--- Records for this task Enclosed Below ---
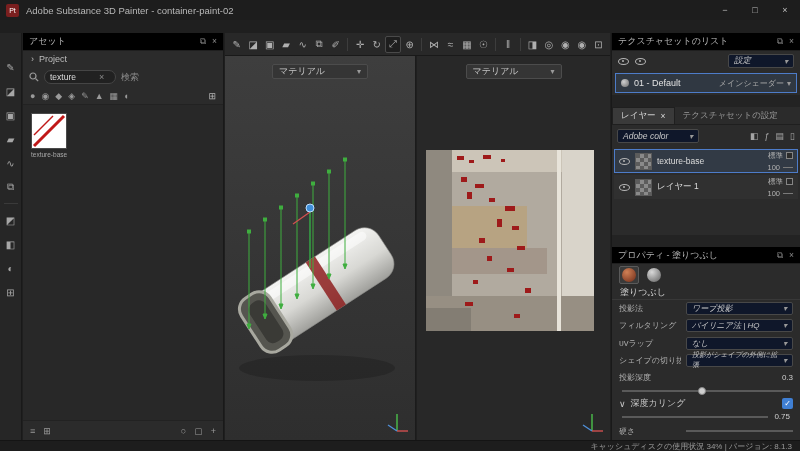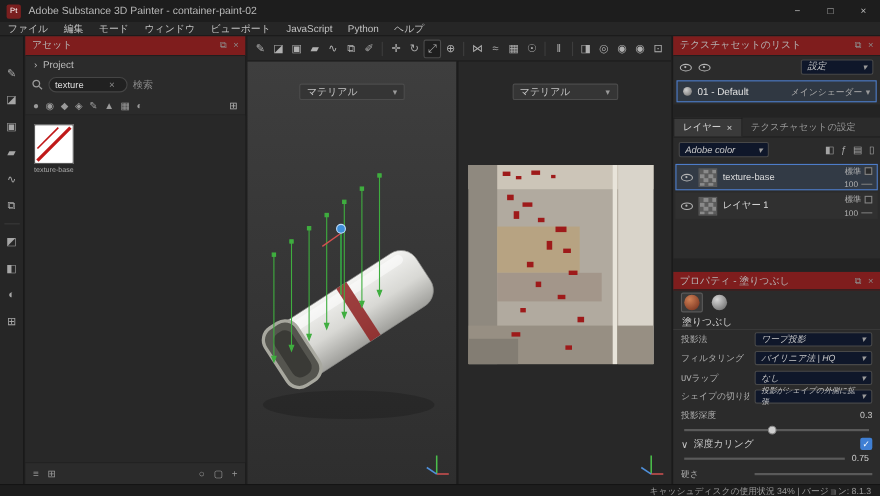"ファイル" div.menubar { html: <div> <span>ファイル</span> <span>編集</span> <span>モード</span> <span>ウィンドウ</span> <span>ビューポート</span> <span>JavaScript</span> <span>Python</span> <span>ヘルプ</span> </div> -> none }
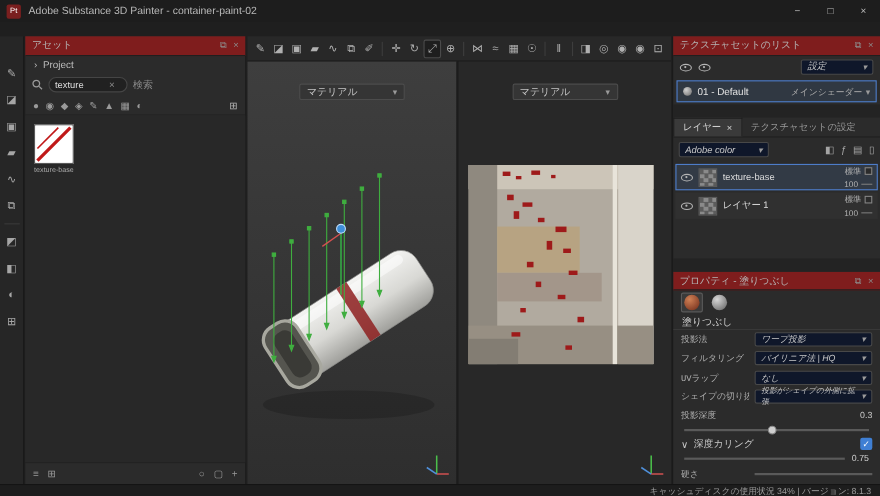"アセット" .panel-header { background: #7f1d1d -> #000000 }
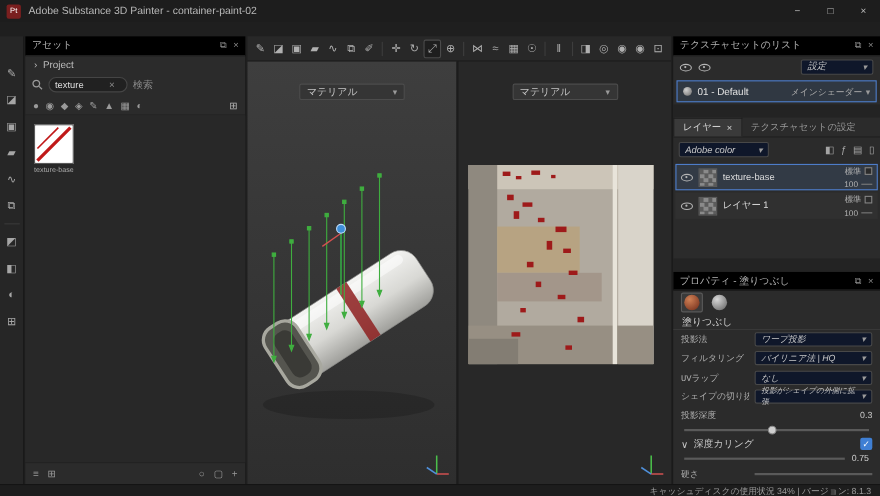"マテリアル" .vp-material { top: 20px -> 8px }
--- End of Enclosed Records for this task ---
--- Records for this task Enclosed Below ---
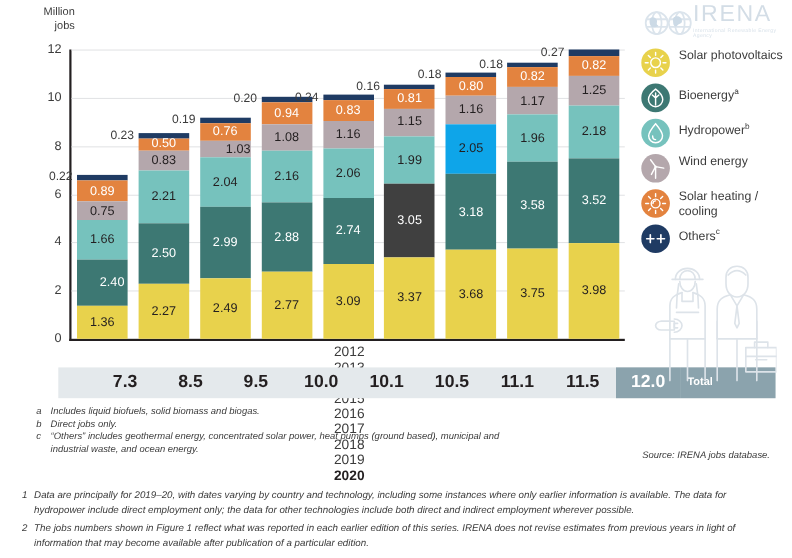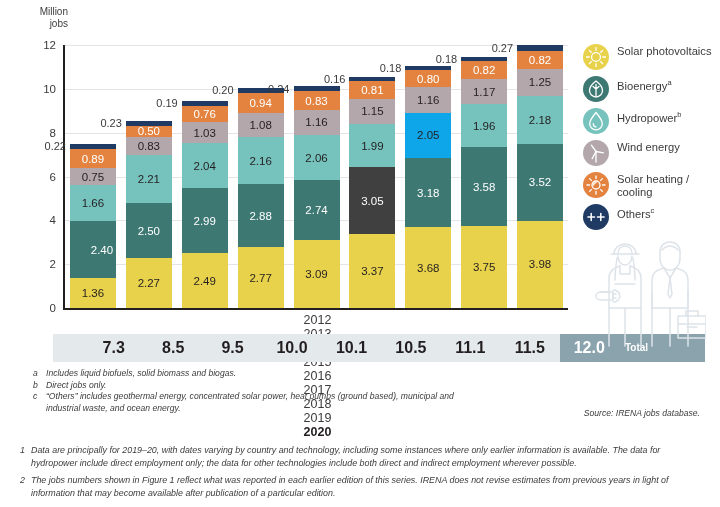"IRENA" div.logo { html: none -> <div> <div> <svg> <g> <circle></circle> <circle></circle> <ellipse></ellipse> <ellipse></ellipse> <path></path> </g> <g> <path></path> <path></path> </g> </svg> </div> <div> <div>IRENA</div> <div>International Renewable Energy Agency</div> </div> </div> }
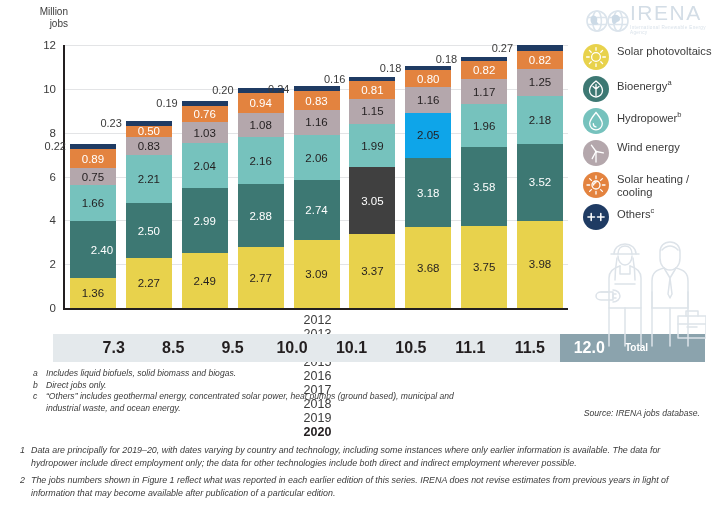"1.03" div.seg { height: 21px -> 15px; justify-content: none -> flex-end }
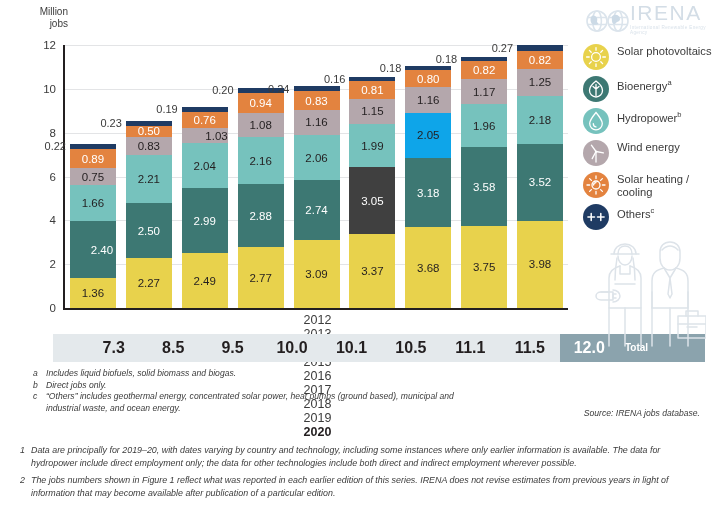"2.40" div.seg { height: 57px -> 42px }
--- End of Enclosed Records for this task ---
• Problem details
From the records above, extract the lines from the one holding "html: <div> <span>ファイル</span>" through the one holding "top: 20px ->", word for word; omit the pictures.

• Exercise response
"ファイル" div.menubar { html: <div> <span>ファイル</span> <span>編集</span> <span>モード</span> <span>ウィンドウ</span> <span>ビューポート</span> <span>JavaScript</span> <span>Python</span> <span>ヘルプ</span> </div> -> none }
"アセット" .panel-header { background: #7f1d1d -> #000000 }
"マテリアル" .vp-material { top: 20px -> 8px }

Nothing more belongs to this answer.